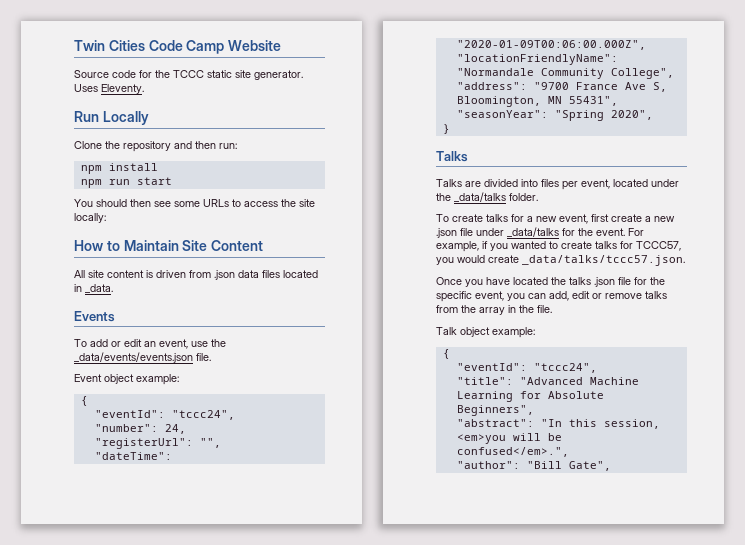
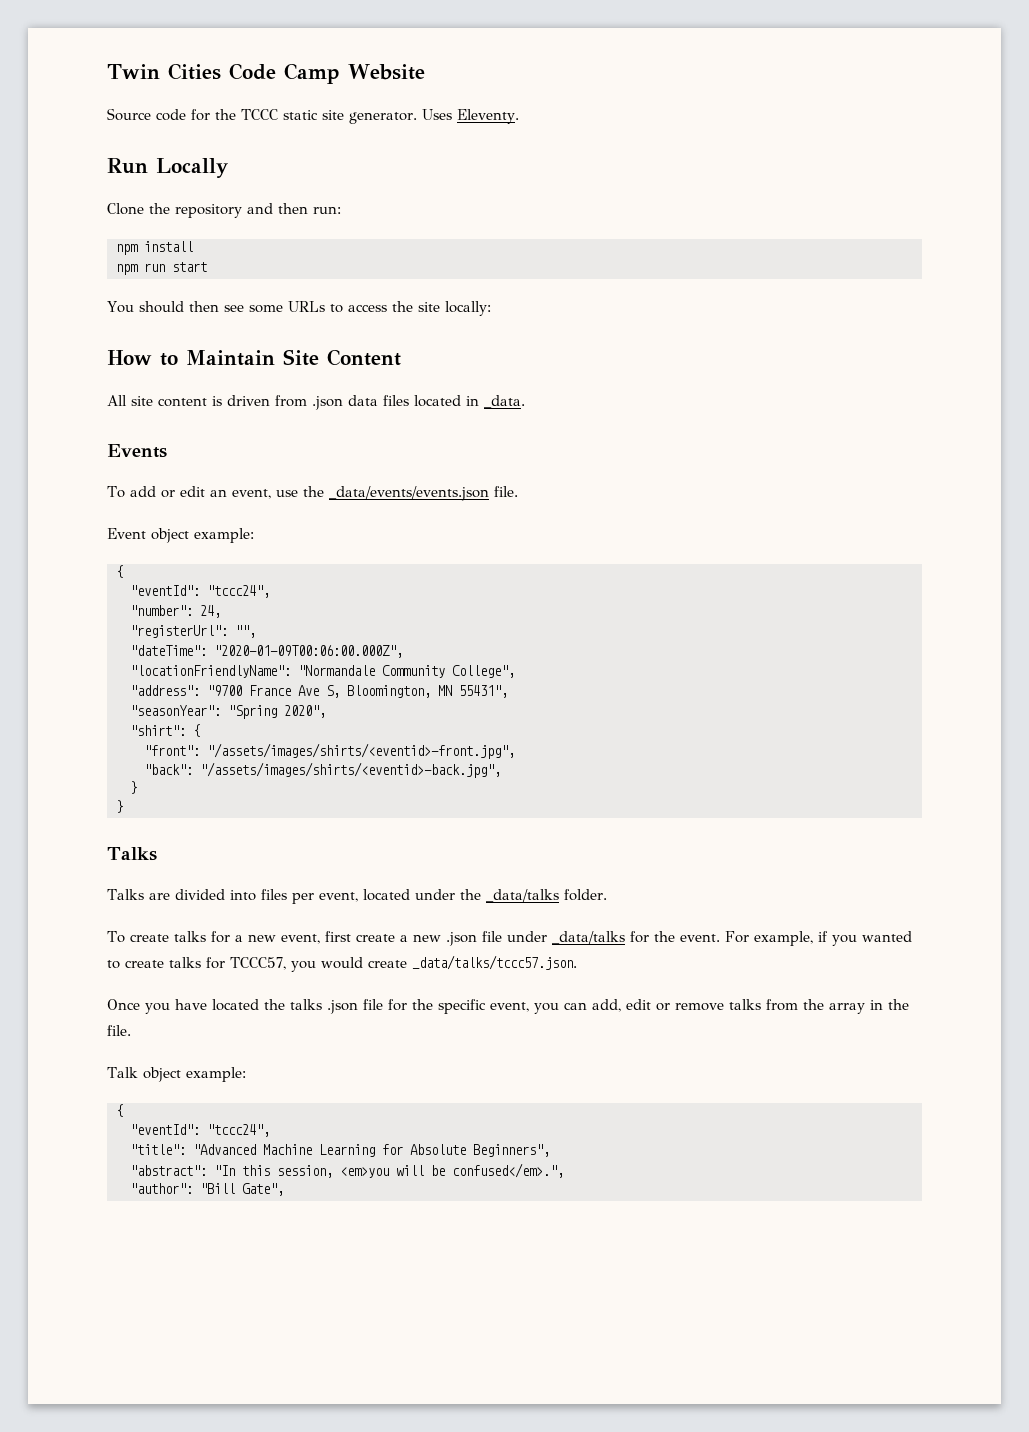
+ "shirt": {
+ "front": "/assets/images/shirts/<eventid>-front.jpg",
+ "back": "/assets/images/shirts/<eventid>-back.jpg",
+ }

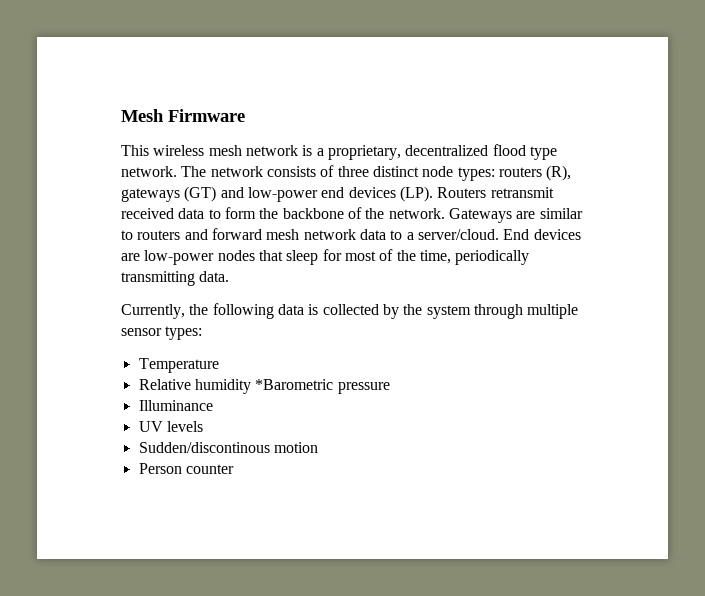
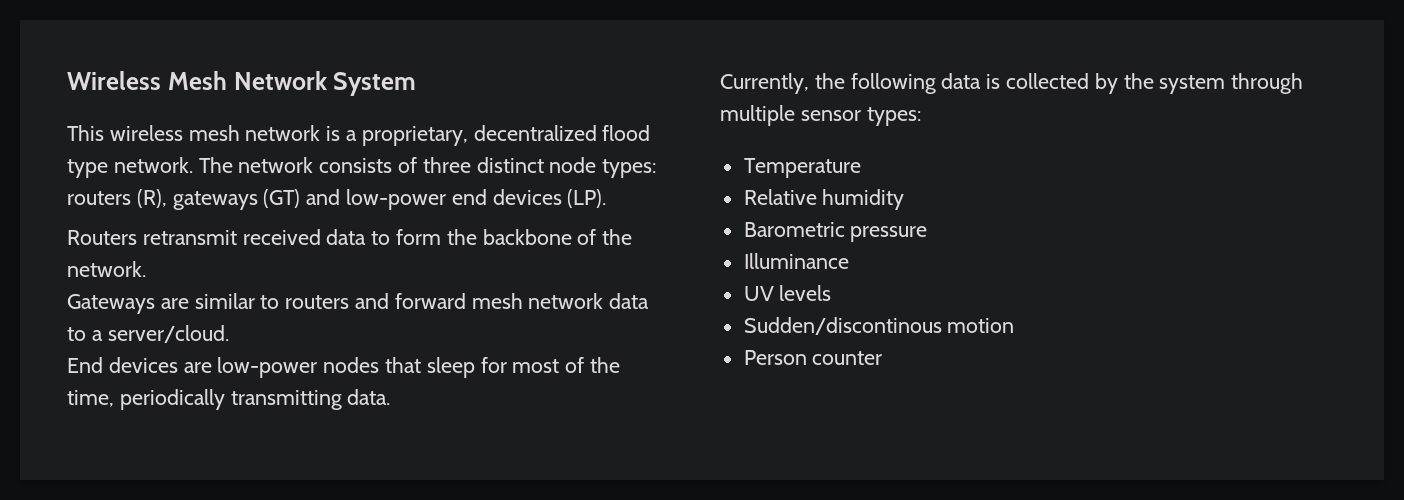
- Mesh Firmware
+ Wireless Mesh Network System
- The network consists of three distinct node types: routers (R), gateways (GT) and low-power end devices (LP). Routers retransmit received data to form the backbone of the network. Gateways are similar to routers and forward mesh network data to a server/cloud. End devices are low-power nodes that sleep for most of the time, periodically transmitting data.
+ The network consists of three distinct node types: routers (R), gateways (GT) and low-power end devices (LP).
+ Routers retransmit received data to form the backbone of the network.
+ Gateways are similar to routers and forward mesh network data to a server/cloud.
+ End devices are low-power nodes that sleep for most of the time, periodically transmitting data.
- Relative humidity *Barometric pressure
+ Relative humidity
+ Barometric pressure

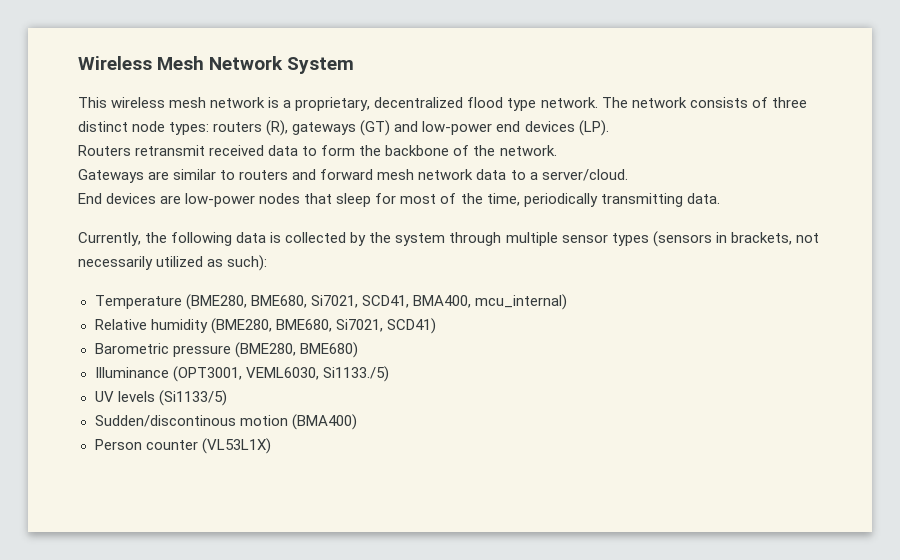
- Currently, the following data is collected by the system through multiple sensor types:
- Temperature
- Relative humidity
+ Currently, the following data is collected by the system through multiple sensor types (sensors in brackets, not necessarily utilized as such):
+ Temperature (BME280, BME680, Si7021, SCD41, BMA400, mcu_internal)
+ Relative humidity (BME280, BME680, Si7021, SCD41)
- Barometric pressure
+ Barometric pressure (BME280, BME680)
- Illuminance
+ Illuminance (OPT3001, VEML6030, Si1133./5)
- UV levels
+ UV levels (Si1133/5)
- Sudden/discontinous motion
+ Sudden/discontinous motion (BMA400)
- Person counter
+ Person counter (VL53L1X)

PROBLEM REQUIREMENTS – Through the line containing "Mesh Network System" and no further, restate the data above word for word from its first line, leaving out pictures.

YOUR RESPONSE –
+ "shirt": {
+ "front": "/assets/images/shirts/<eventid>-front.jpg",
+ "back": "/assets/images/shirts/<eventid>-back.jpg",
+ }

- Mesh Firmware
+ Wireless Mesh Network System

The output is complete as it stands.